Your reply should reproduce all the data below exactly while excluding the pictures.

§ **Entries provided**:
Content starts

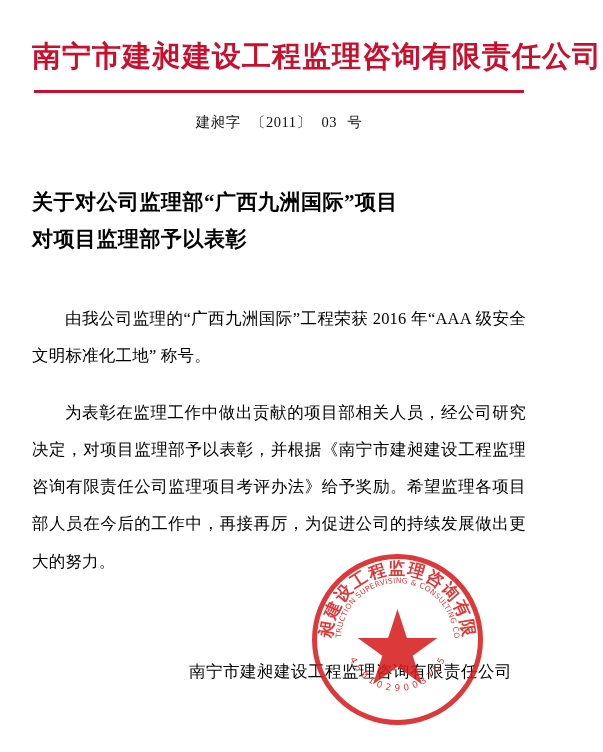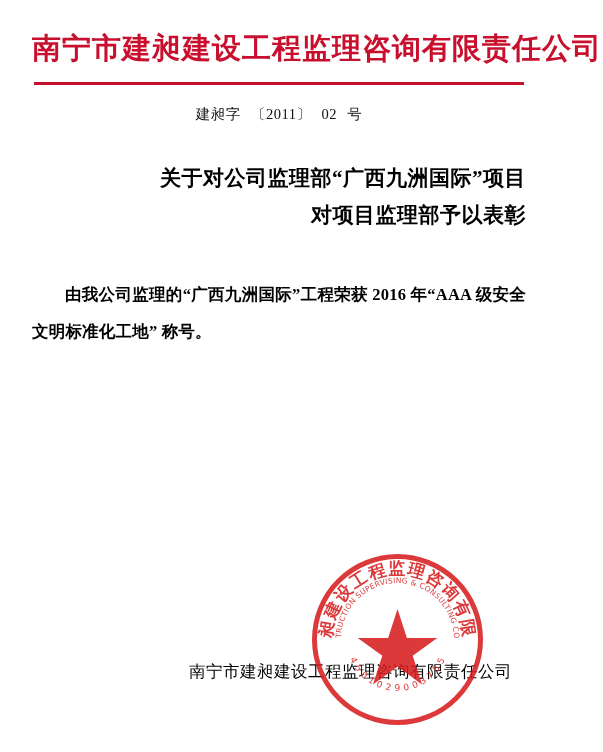"南宁市建昶建设工程监理咨询有限责任公司" .page { padding: 8px 32px -> 16px 32px }
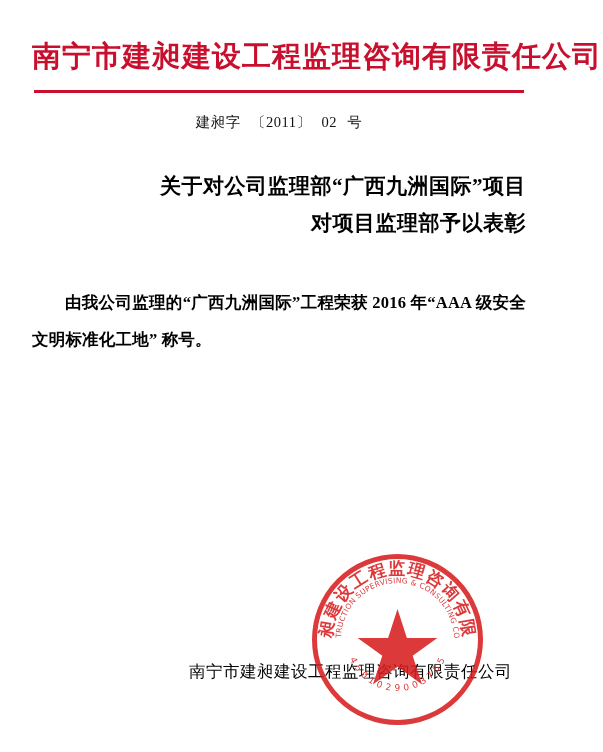"02" span.seg { text: 02 -> 03 }
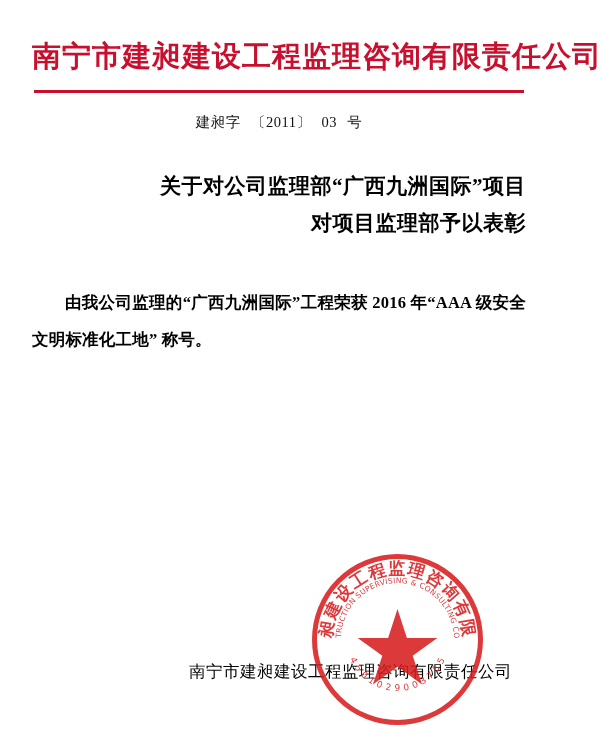"关于对公司监理部“广西九洲国际”项目" .doc-title { margin-top: 36px -> 52px; text-align: right -> left }
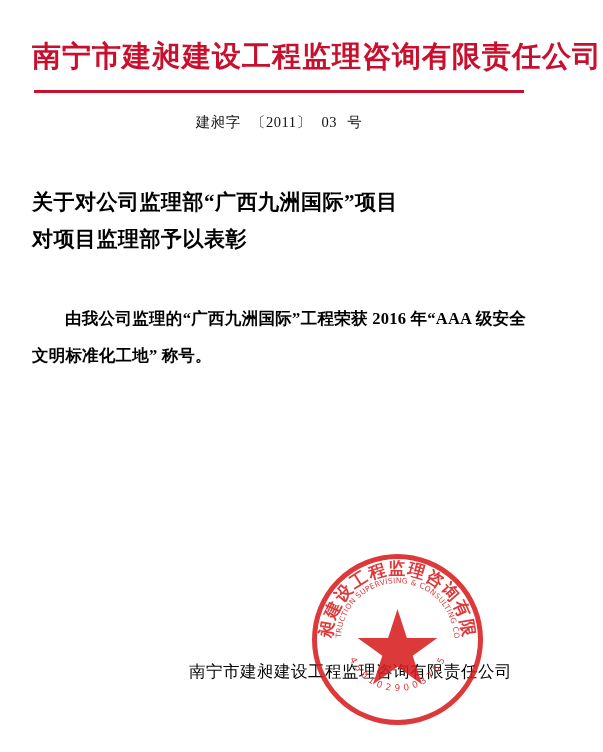"由我公司监理的“广西九洲国际”工程荣获 2016 年“AAA" .body-text { font-weight: bold -> none }
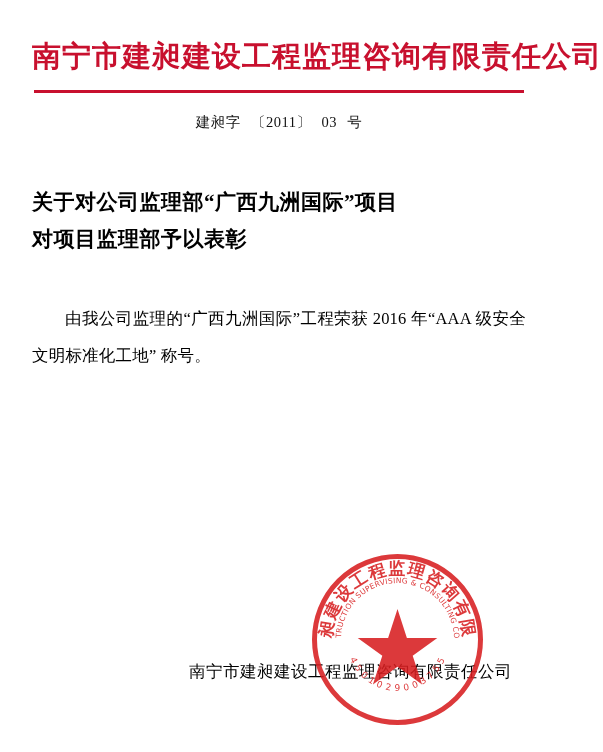"为表彰在监理工作中做出贡献的项目部相关人员，经公司研究决定，对项目监理部予以表彰" p.para { html: none -> <p>为表彰在监理工作中做出贡献的项目部相关人员，经公司研究决定，对项目监理部予以表彰，并根据《南宁市建昶建设工程监理咨询有限责任公司监理项目考评办法》给予奖励。希望监理各项目部人员在今后的工作中，再接再厉，为促进公司的持续发展做出更大的努力。</p> }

Content ends

§ **Solution**:
"南宁市建昶建设工程监理咨询有限责任公司" .page { padding: 8px 32px -> 16px 32px }
"02" span.seg { text: 02 -> 03 }
"关于对公司监理部“广西九洲国际”项目" .doc-title { margin-top: 36px -> 52px; text-align: right -> left }
"由我公司监理的“广西九洲国际”工程荣获 2016 年“AAA" .body-text { font-weight: bold -> none }
"为表彰在监理工作中做出贡献的项目部相关人员，经公司研究决定，对项目监理部予以表彰" p.para { html: none -> <p>为表彰在监理工作中做出贡献的项目部相关人员，经公司研究决定，对项目监理部予以表彰，并根据《南宁市建昶建设工程监理咨询有限责任公司监理项目考评办法》给予奖励。希望监理各项目部人员在今后的工作中，再接再厉，为促进公司的持续发展做出更大的努力。</p> }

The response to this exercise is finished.